Many organizations are starting to make plans for a world of climate change risk.  The seven Colorado River basin states recently published Study of Long-Term Augmentation Options for the Water Supply of the Colorado River System (Colorado River Water Consultants, 2013).  Study outlined various augmentation options within the basin.  One has a direct impact on the water-energy nexus:

·       Add to Rainfall – weather modification, such as cloud seeding.

·       Reduce Evapotranspiration – vegetation management and reservoir evapotranspiration control.

·       New Water/Reuse from the System – Use desalted brackish water, reuse wastewater, use desalted or inland water.

·       Add to Groundwater – Conjunctive use.

·       Reduce Outflow from System – Reduction of power plant water consumptive use and stormwater storage.

·       Add to Inflow – Water from coalbed methane production and importation alternative.

Provided below is summary of the various alternatives evaluated in the study with the cost in dollars per acre-feet (Colorado River Water Consultants, 2013):

Alternative
Quantity Evaluated (Acre-feet per year)
Cost ($/Acre-feet)
Brackish Water Desalination
4,000 – 5,000
$700 - $2,000
Coalbed Methane Produced Water
3,000 – 20,000
$900 - $4,600
Conjunctive Use
8,000 – 40,000
$400 - $700
Ocean Water Desalination
20,000 – 100,000
$1,100 - $1,800
Power Plants – Reduce Consumptive Use
1,500 – 160,000
$1,000 - $4,000
Reservoir Evaporation
0 – 270,000
$500 - $2,000
River Basin Imports
30,000 – 700,000
Needs more refinement
Stormwater Storage
0 – 100,000
$600 +
Vegetation Management
20,000 – 150,000
$30 - $100
Water Imports Using Ocean Routes
10,000 – 300,000
$1,400 - $4,000
Water Reuse
20,000 – 800,000
$900 - $1,700
Weather Modification
150,000 – 1,400,000
$20 - $30

 

One can see numerous interface points with the water-energy nexus with the planning list detailed above.  Clearly the Power Plant – Reduction of Consumptive Use is a category critical to this research and paper.  The report further outlines the following in the context of power plants (Colorado River Water Consultants, 2013):

“Thermoelectric power generation requires a significant amount of water within the Basin to provide cooling to power plants and remove waste heat from the power generation cycle.  Evaporative cooling is the most common method used within the Basin.

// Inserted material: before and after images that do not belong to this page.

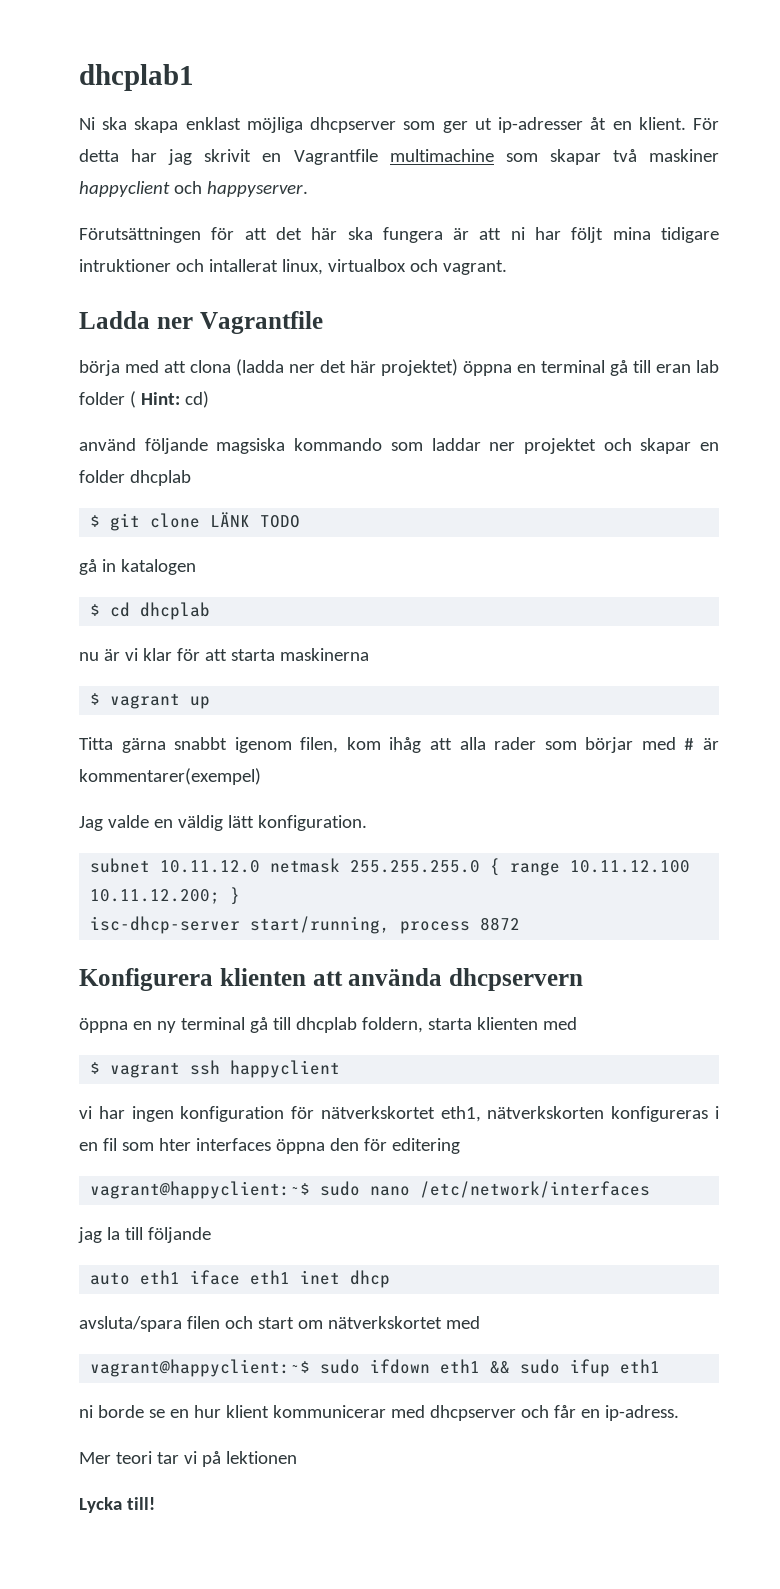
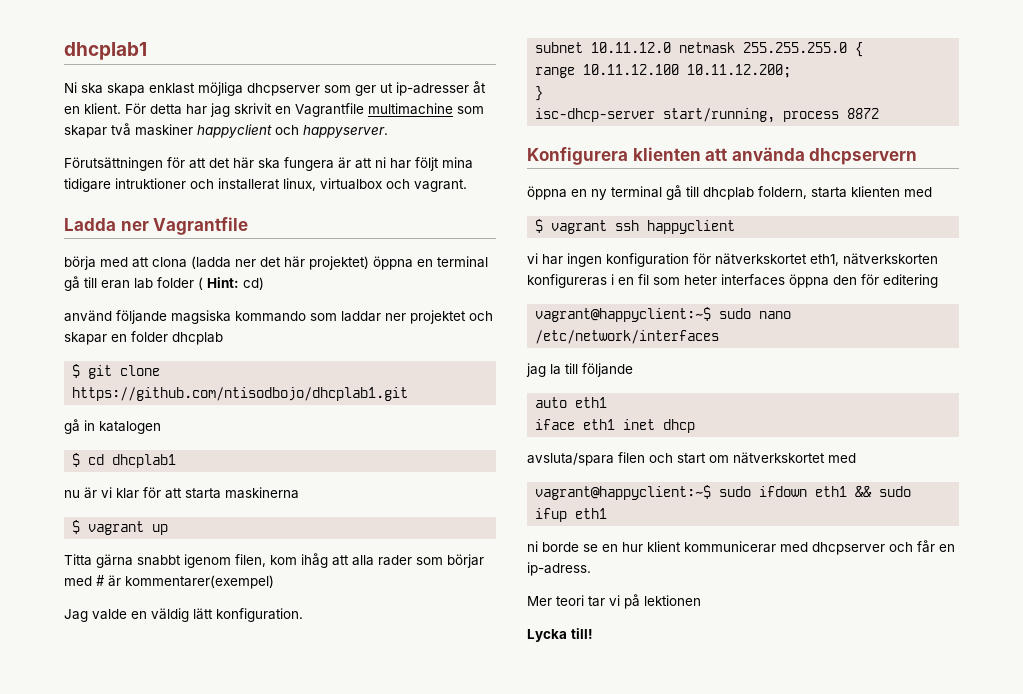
- Förutsättningen för att det här ska fungera är att ni har följt mina tidigare intruktioner och intallerat linux, virtualbox och vagrant.
+ Förutsättningen för att det här ska fungera är att ni har följt mina tidigare intruktioner och installerat linux, virtualbox och vagrant.
- $ git clone LÄNK TODO
+ $ git clone https://github.com/ntisodbojo/dhcplab1.git
- $ cd dhcplab
+ $ cd dhcplab1
- subnet 10.11.12.0 netmask 255.255.255.0 { range 10.11.12.100 10.11.12.200; }
+ subnet 10.11.12.0 netmask 255.255.255.0 {
+ range 10.11.12.100 10.11.12.200;
+ }
- vi har ingen konfiguration för nätverkskortet eth1, nätverkskorten konfigureras i en fil som hter interfaces öppna den för editering
+ vi har ingen konfiguration för nätverkskortet eth1, nätverkskorten konfigureras i en fil som heter interfaces öppna den för editering
- auto eth1 iface eth1 inet dhcp
+ auto eth1
+ iface eth1 inet dhcp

The White Paper compared “wet cooled” systems, such as once-through cooling systems and recirculated cooling systems water systems, to air-cooled systems, which use an air-cooled condenser instead of the typical water-cooled condenser.  It was found that air-cooled systems eliminate the consumptive use of water for plant cooling, but at the cost of lower plant efficiencies and increased plant capital costs.  The Technical Committee determined that this option should be addressed by individual States.”

Any attempt to reduce the consumptive use of water for power plants in the region must first consider the scale of the endeavor.  This a sample of power plants in the Colorado River System (Colorado River Water Consultants, 2013):

Plant Name
Plant Capacity (MW)
Consumptive Use (Acre-feet per year)
Water Source
Navajo
2,409
27,366
Lake Powell
Jim Bridger
2,312
25,266
Green River
Four Corners
2,270
22,515
San Juan River
San Juan
1,848
19,981
San Juan River
Hunter
1,441
18,968
Cottonwood Creek
Huntington
996
12,307
Huntington Creek
Bonanza
500
7,964
Green River
Reid Gardner
612
7,500
Muddy River
Naughton
707
6,081
Hams Fork River
Hayden
465
2,896
Yampa River
Carbon
189
2,679
Price River
Craig
1,339
2,534
Yampa River
South Point Energy Center
708
1,955
Colorado River
Desert Basin Power
646
1,810
Central Arizona Project Canal Water
Nucla
114
1,520
San Miguel River

 

In some respects, the power generation component of the water-energy nexus is more embedded with our water delivery systems than people and policy makers realize.  For example, the energy needed to move agricultural water in California exceeds the electricity used by everyone in San Diego.  Consider the following (Los Angeles Times , 2014):

“The energy cost of water also varies by locale.  Water transported to Southern California is almost three times as energy intensive as water moved in the southern part of the state.  Likewise, it’s more expensive to bring water to houses atop the Hollywood Hills than by those in the flatlands.  Some uses consume more energy as well.  Watering outdoor plants, which results in no sewage treatment, demands less energy than, say, running the dishwasher.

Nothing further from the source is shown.